2020 Monte Rio Cellars, Mission, Somers Vineyard, Lodi, California.
Patrick Cappiello’s Monte Rio Mission, sourced from the 80 year old vines at the organic Somers Vineyard in Lodi, is a tasty lighter style red made from the historic Mission grape, in this case Listan Prieto, which is also known as Pais, it is a grape that is responsible for producing California’s very first wines made from European varietals, having come here along with the Spanish Missions in the 1700s, well before more popular grapes arrived after the California gold rush. The 2020 version, made at Pax Wine Cellars for Cappiello’s Monte Rio Cellars label, was fermented using 100% whole cluster and natural (native) yeasts in a full carbonic Maceration, which lasted for 10 days in stainless steel, after which the Mission was pressed into a combination of concrete and stainless steel tanks for 7 days to finish dry and then aged for 6 months in well seasoned old barrels. The ruby hued Mission is bright and spicy with a light to medium body that has tangy wild plum, pomegranate, bitter cherry and loads of peppery spices, red vine licorice, minty herbs, cinnamon, clove and a touch of leathery earth. No sulfur used in the winemaking and this savory toned red is best enjoyed with a chill and simple cuisine choices. Cappiello, a famous New York and East Coast Sommelier has won many prestigious awards at his restaurants, which have been, as he notes, recipients of Wine Spectator’s “Grand Award” like TriBeCa Grill, Veritas, GILT, and Pearl & Ash. Patrick was named “Sommelier of the Year 2014” by Food & Wine Magazine, “Wine Person of the Year 2014” by Imbibe Magazine, and “Sommelier of the Year 2015” by Eater National as well, and since partnering up with Pax Mahle has produced a series of fun wines under the Monte Rio Cellars name, including some rarities such as this almost forgotten grape that has such a long history in California.

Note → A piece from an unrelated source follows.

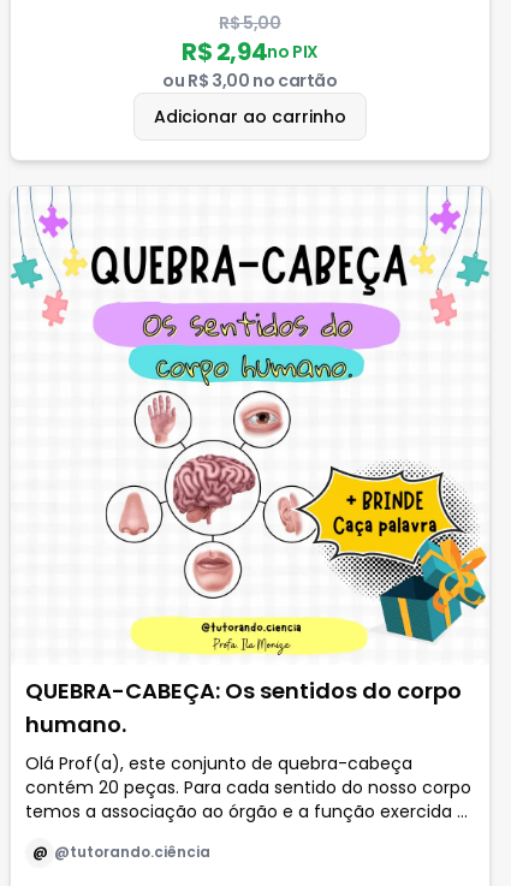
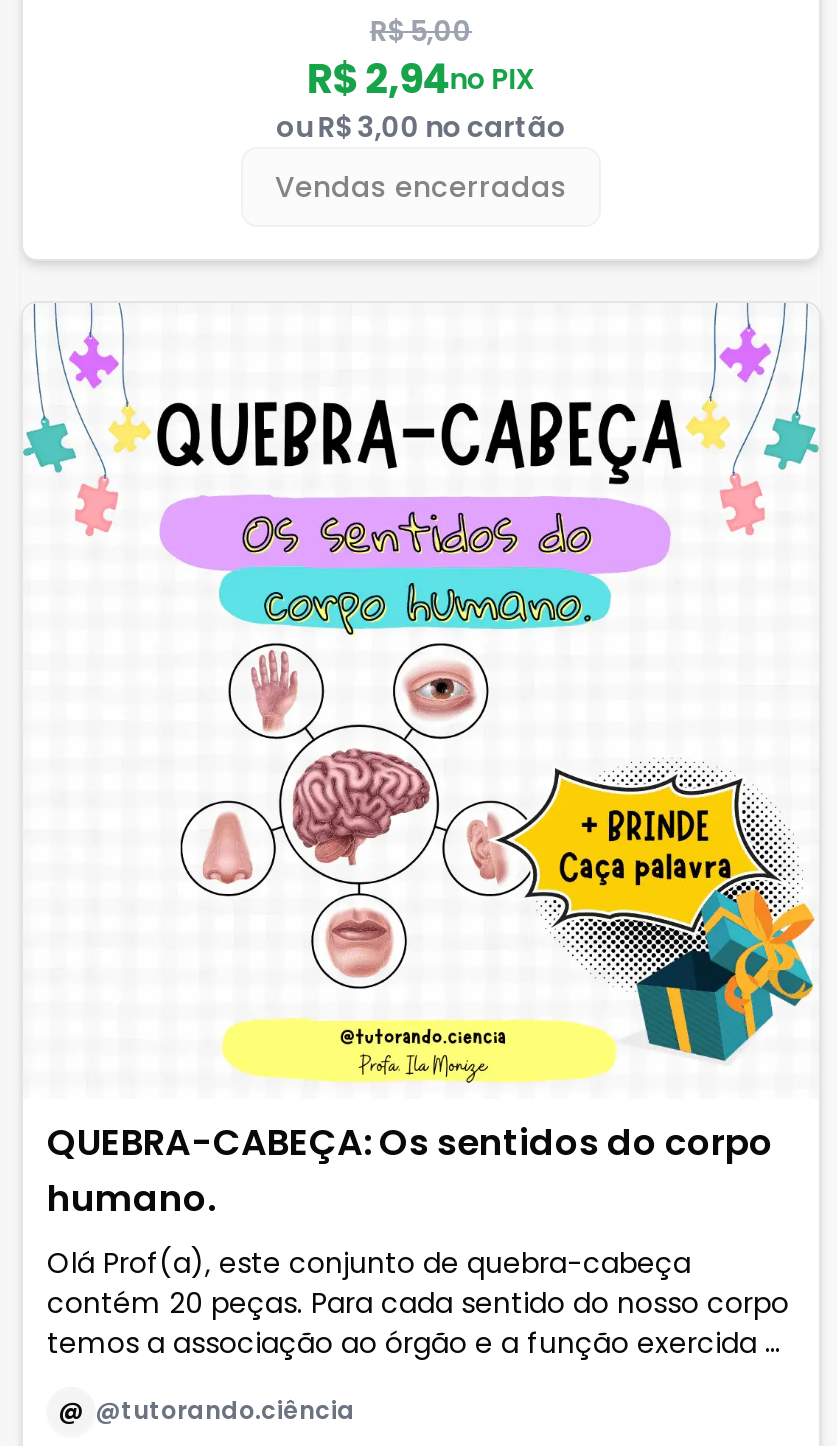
[154,104,346,128] Adicionar ao carrinho -> [275,166,567,206] Vendas encerradas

Mission grapes are a variety of Vitis vinifera in the Listan family, including Listan Prieto and Listan Negro, that was first introduced from Spain to the western coasts of North and South America by Catholic New World missionaries for use in making sacramental, table, and fortified wines. It is grown in South America, particularly in Chile, where they first planted these grapes, and Peru, under then names Rosa del Peru, Criolla and Pais, as well as being found in the Canary Islands, where it has become wildly successful on the volcanic slopes there. The Mission grape, most likely Listan Prieto, was introduced to present-day California in the late 18th century by Franciscan missionaries and it was originally believed that the first planting of the grape in present-day California was done by the controversially sainted, Junipero Serra at Mission San Diego de Alcalá in 1769, though according some documents, in fact it was first planted at Mission San Juan Capistrano in 1779 and it is thought in 1783, the first wine was produced in Alta California emerged from this mission’s winery. My first experience with the Mission grape came when I tasted a rare dessert style and fortified version by Gypsy Canyon Winery, who accidentally discovered three acres of vines covered by California sage and scrub brushes that dated back to 1887 making them some of California’s oldest known Mission vines, this bottling of what is known Angelica, was the first style of wine made in California and is know only being recreated in tiny amounts, though there has been some renewed interest in recent years and Tegan Passalacqua, the head winemaker at Turley Wine Cellars is making a small lot version of Angelica under his Sandlands Vineyards, which does a still table wine example as well. The Mission by Monte Rio comes in at just 11.5% natural alcohol and is a juicy fresh wine with exceptionally smooth tannins and with a light pigment, it won’t be for everyone, but it is one of the most tasty versions of this tricky and rustic grape!